EXERCISE DATA:
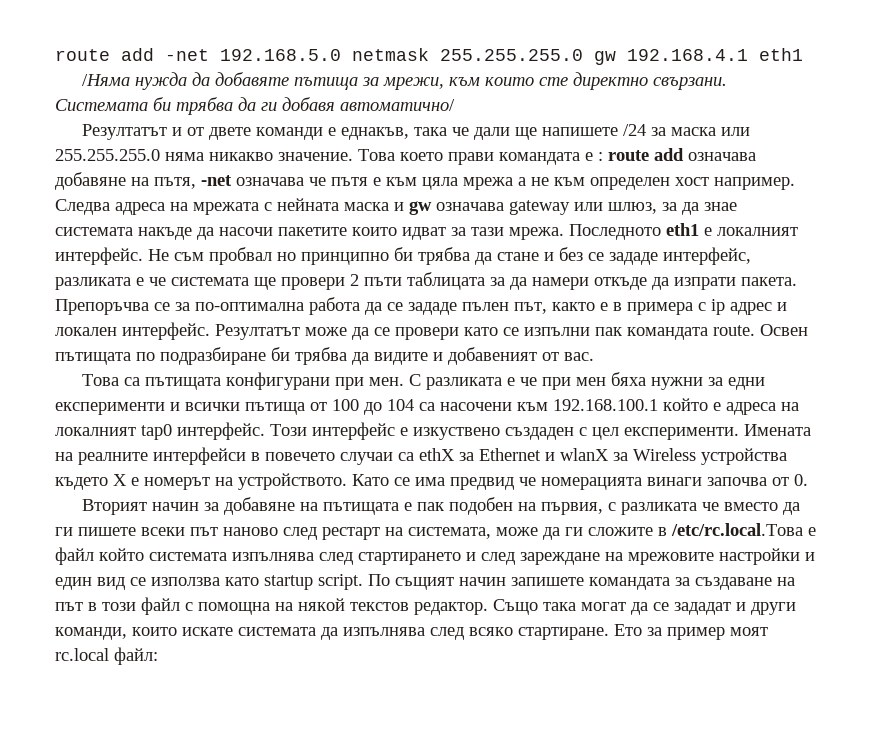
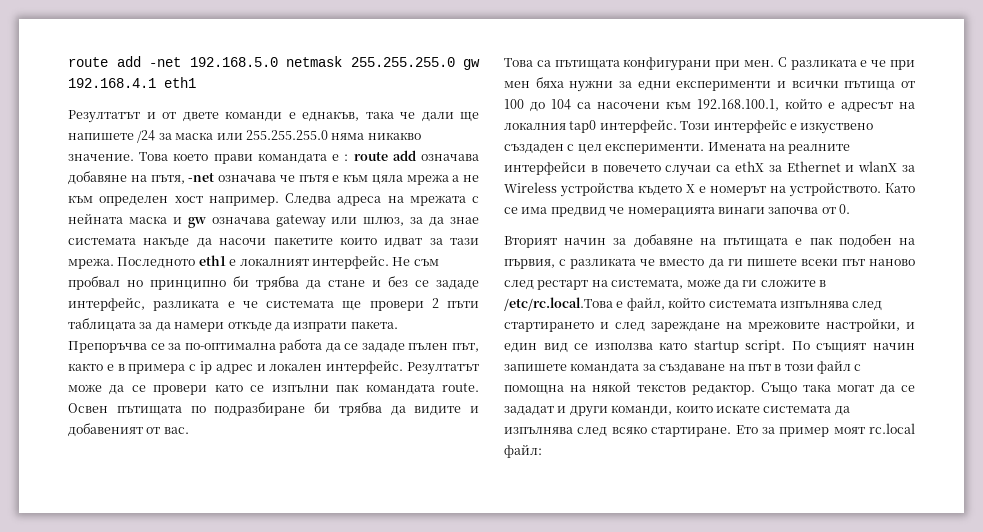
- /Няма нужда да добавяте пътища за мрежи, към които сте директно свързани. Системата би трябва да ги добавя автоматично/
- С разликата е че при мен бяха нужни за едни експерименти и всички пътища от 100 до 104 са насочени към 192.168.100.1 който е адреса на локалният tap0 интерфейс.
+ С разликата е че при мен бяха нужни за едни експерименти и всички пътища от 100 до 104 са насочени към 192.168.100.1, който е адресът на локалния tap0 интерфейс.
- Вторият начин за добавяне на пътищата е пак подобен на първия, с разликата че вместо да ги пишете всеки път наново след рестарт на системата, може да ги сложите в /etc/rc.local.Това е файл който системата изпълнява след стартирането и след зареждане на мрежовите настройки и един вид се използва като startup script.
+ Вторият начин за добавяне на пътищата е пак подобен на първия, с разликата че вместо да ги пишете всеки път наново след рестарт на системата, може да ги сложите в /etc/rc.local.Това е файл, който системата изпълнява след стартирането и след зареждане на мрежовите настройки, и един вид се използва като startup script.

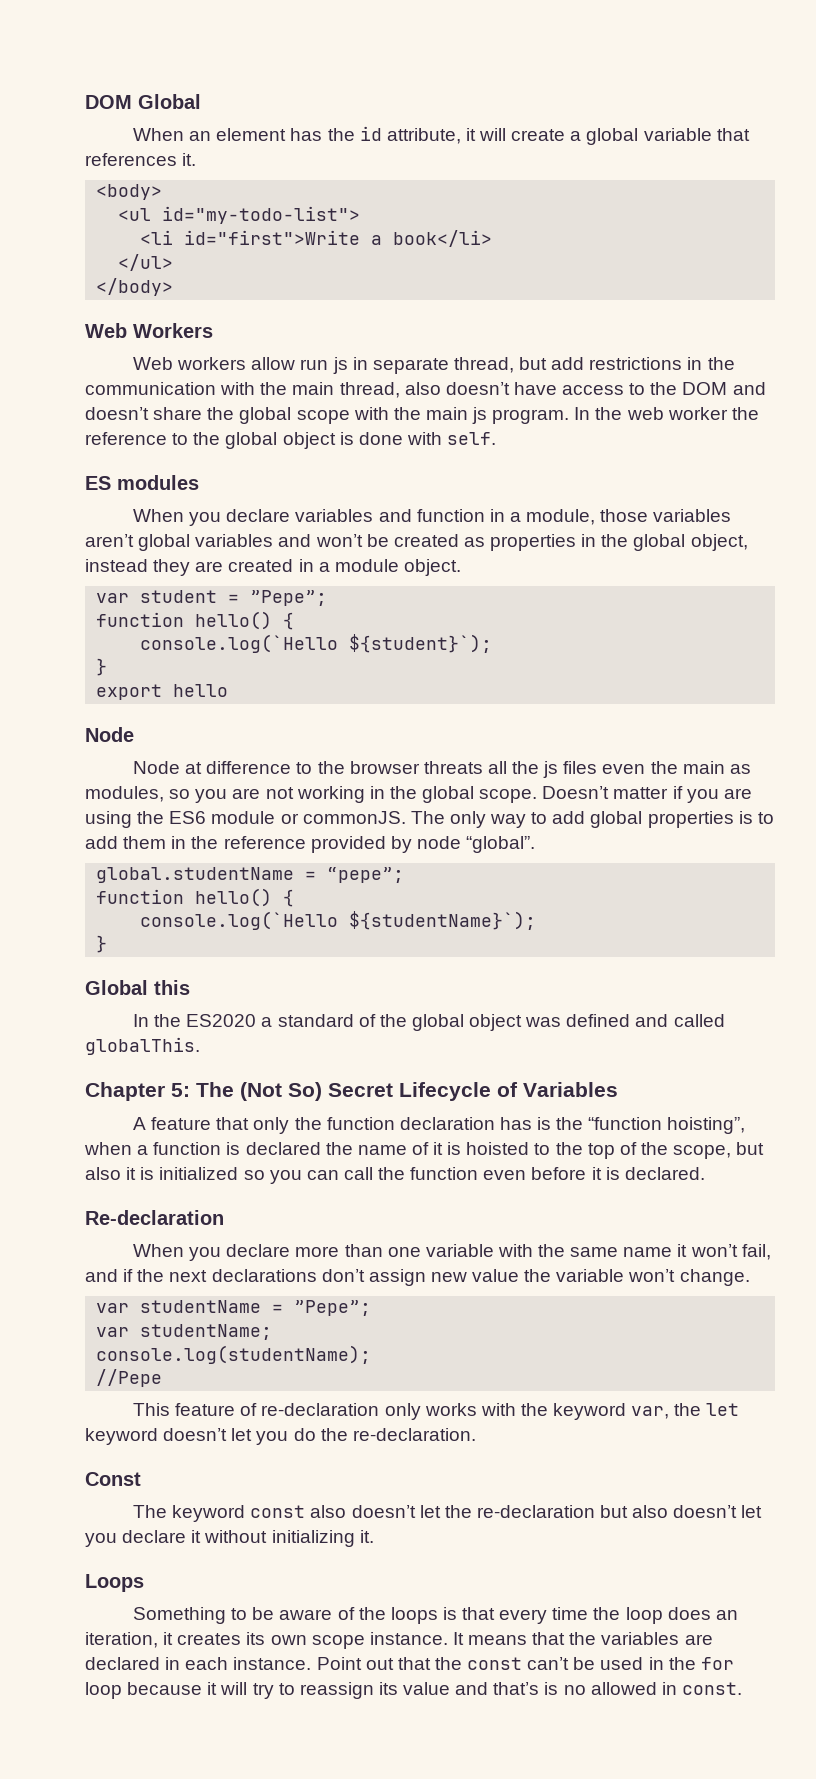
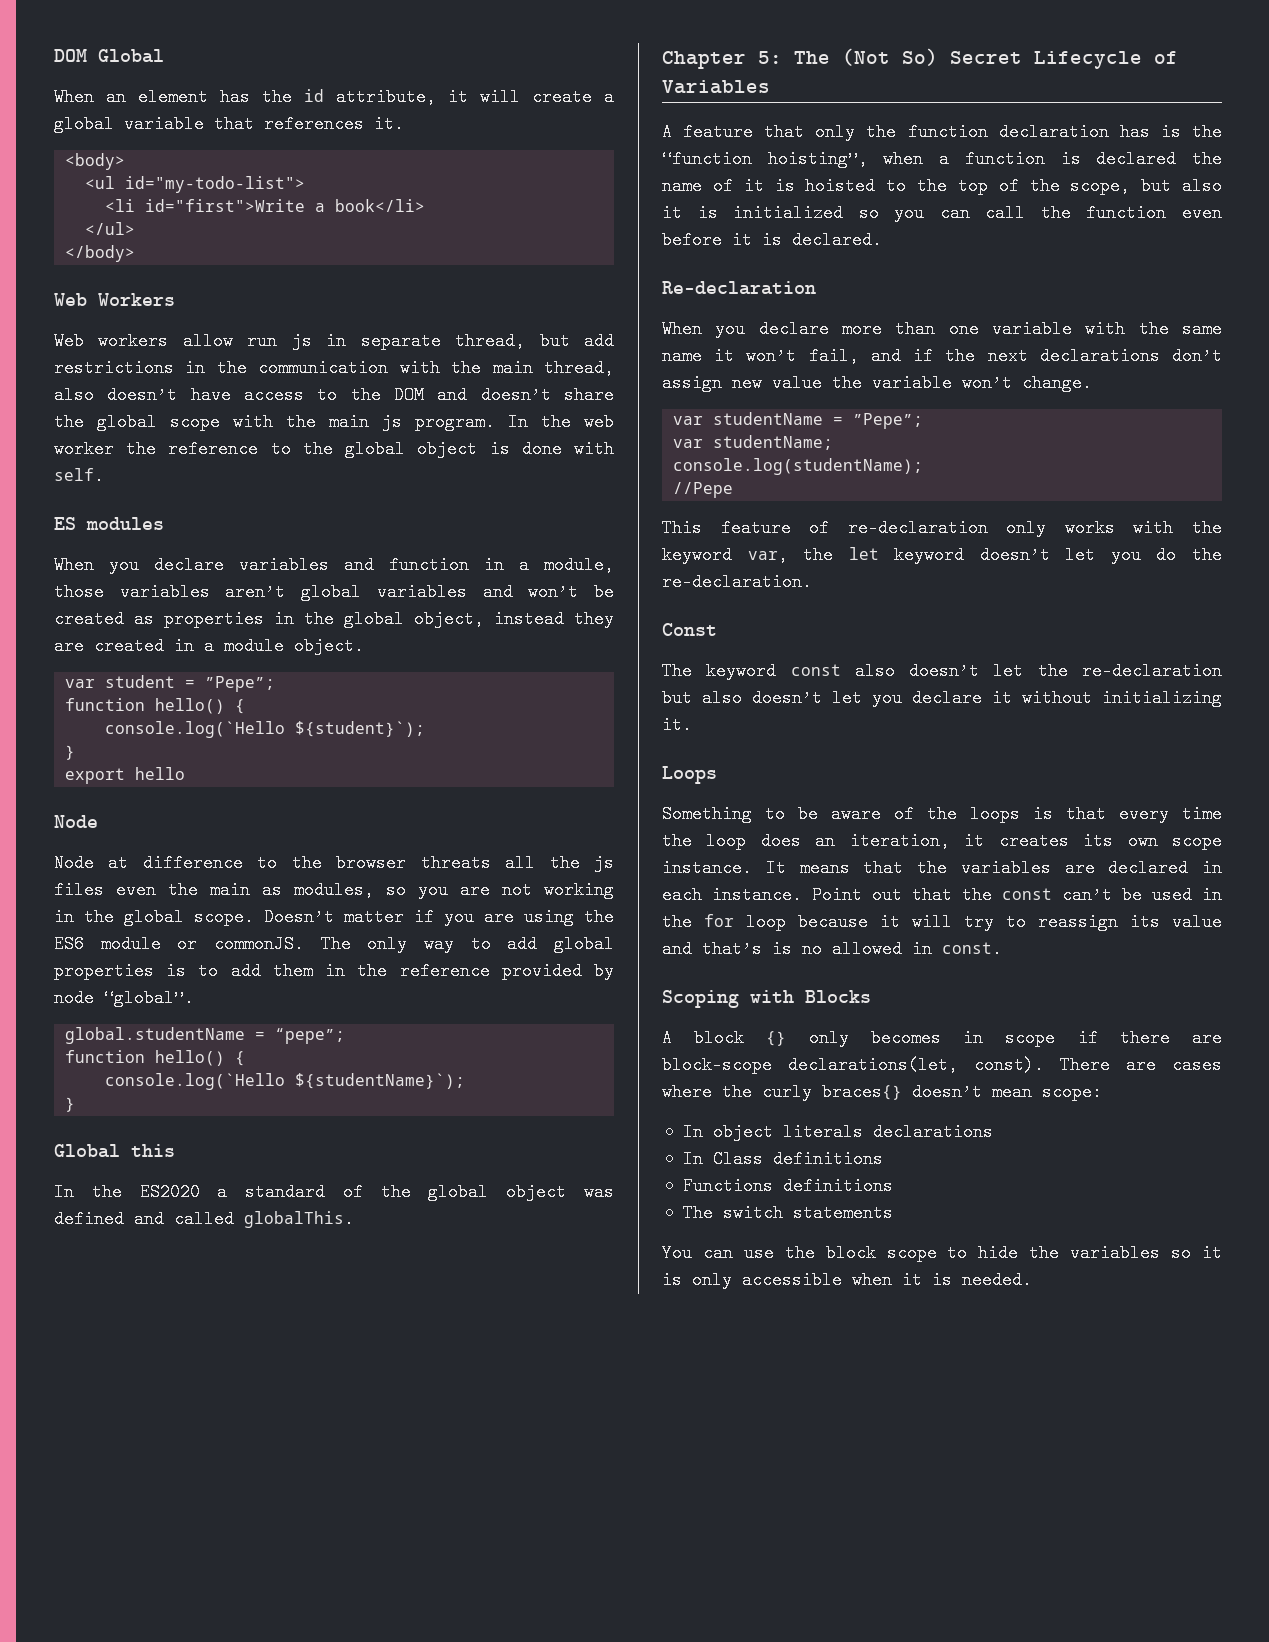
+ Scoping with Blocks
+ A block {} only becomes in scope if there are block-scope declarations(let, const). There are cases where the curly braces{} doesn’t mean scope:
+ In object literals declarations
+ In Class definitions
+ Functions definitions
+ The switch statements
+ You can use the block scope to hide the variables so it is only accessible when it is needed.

TASK DIRECTIONS:
At the line with "Scoping with Blocks", start returning lines exactly, and stop after the final line of the listing.

RESPONSE AREA:
+ Scoping with Blocks
+ A block {} only becomes in scope if there are block-scope declarations(let, const). There are cases where the curly braces{} doesn’t mean scope:
+ In object literals declarations
+ In Class definitions
+ Functions definitions
+ The switch statements
+ You can use the block scope to hide the variables so it is only accessible when it is needed.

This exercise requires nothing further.